Di fronte a questo scenario di crisi economica in Germania nel 2025, sorgono spontanee alcune domande che dovrebbero guidare il dibattito nei prossimi mesi:
- Quanto può durare l’illusione militare? Fino a quando i governi potranno mascherare la debolezza della domanda interna con commesse di armamenti che non generano benessere diffuso?
- L’Europa aprirà gli occhi? I partner europei continueranno ad accettare passivamente il modello mercantilista tedesco, o la pressione congiunta di una crisi interna e delle tensioni globali costringerà Berlino a cambiare rotta, stimolando finalmente i consumi e i salari interni?
- La sostenibilità del debito e degli investimenti: Se la Germania continua a rifiutare investimenti produttivi civili in nome di un pareggio di bilancio fittizio o di spese militari improduttive, come potrà mantenere la sua eccellenza tecnologica nei prossimi decenni?

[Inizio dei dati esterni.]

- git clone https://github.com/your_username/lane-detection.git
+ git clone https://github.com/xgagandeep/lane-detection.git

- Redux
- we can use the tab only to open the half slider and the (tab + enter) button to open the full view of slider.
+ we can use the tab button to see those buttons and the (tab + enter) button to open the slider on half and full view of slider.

Conclusione: Oltre i numeri, la necessità di una nuova visione
La situazione tedesca di fine 2025 non è solo una questione di numeri rossi o neri sul bilancio dello Stato. È la spia di un modello economico che ha smarrito la bussola. La combinazione di austerità interna, dipendenza dall’export e ora la fuga in avanti verso un’economia di guerra “sterile” sta creando una miscela tossica.

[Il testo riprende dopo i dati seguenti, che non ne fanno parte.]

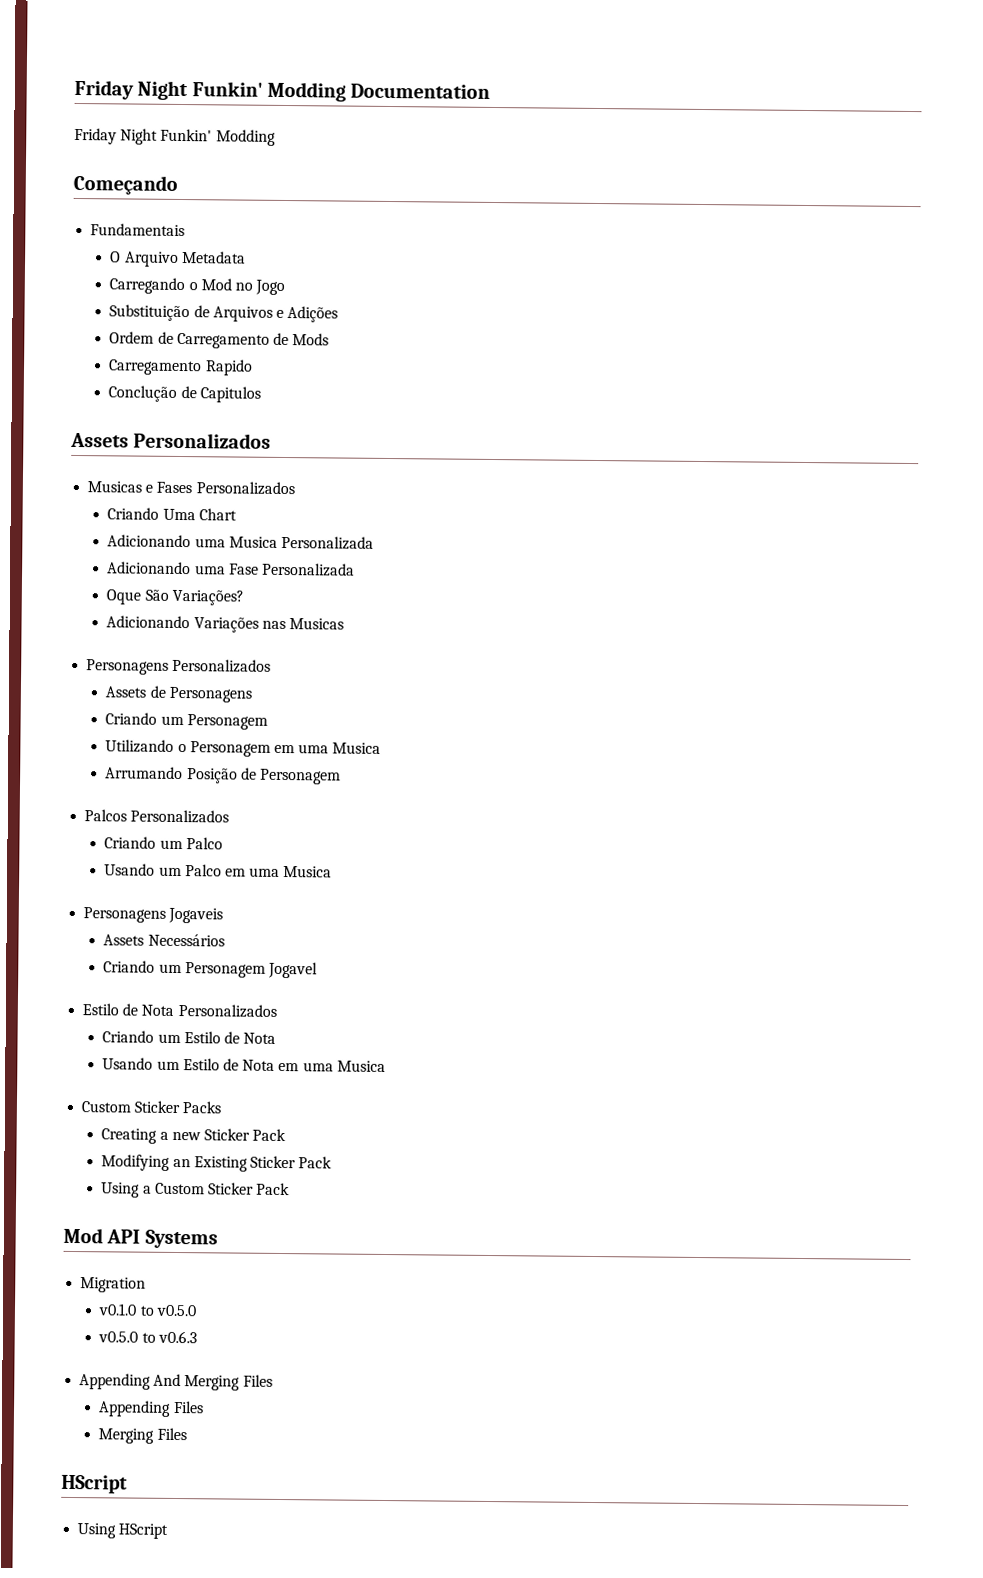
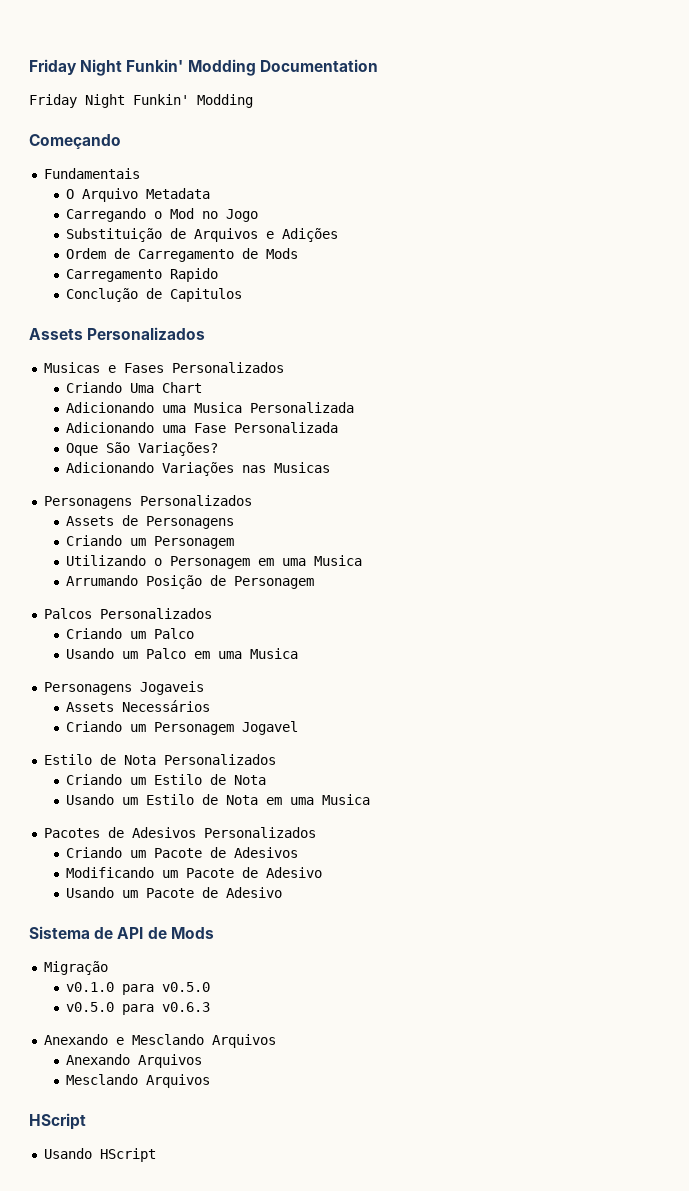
- Custom Sticker Packs
- Creating a new Sticker Pack
- Modifying an Existing Sticker Pack
- Using a Custom Sticker Pack
- Mod API Systems
- Migration
+ Pacotes de Adesivos Personalizados
+ Criando um Pacote de Adesivos
+ Modificando um Pacote de Adesivo
+ Usando um Pacote de Adesivo
+ Sistema de API de Mods
+ Migração
- v0.1.0 to v0.5.0
+ v0.1.0 para v0.5.0
- v0.5.0 to v0.6.3
+ v0.5.0 para v0.6.3
- Appending And Merging Files
- Appending Files
- Merging Files
+ Anexando e Mesclando Arquivos
+ Anexando Arquivos
+ Mesclando Arquivos
- Using HScript
+ Usando HScript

Per gli osservatori, per gli investitori e per i cittadini europei, capire la crisi tedesca significa capire che il vecchio mondo – quello in cui bastava comprimere i salari per crescere – è finito. Senza una ripresa della domanda interna genuina e senza investimenti che aumentino la produttività reale (infrastrutture, educazione, transizione energetica vera), la locomotiva rischia di rimanere ferma sul binario morto, mentre il resto del mondo corre altrove.
Forse è arrivato il momento di smettere di guardare alla Cina come unico capro espiatorio e iniziare a guardare, con onestà critica, dentro i confini della nostra Unione. Voi cosa ne pensate? Credete che il riarmo possa davvero sostituire l’industria civile come motore di crescita, o stiamo assistendo a un gigantesco errore di calcolo storico?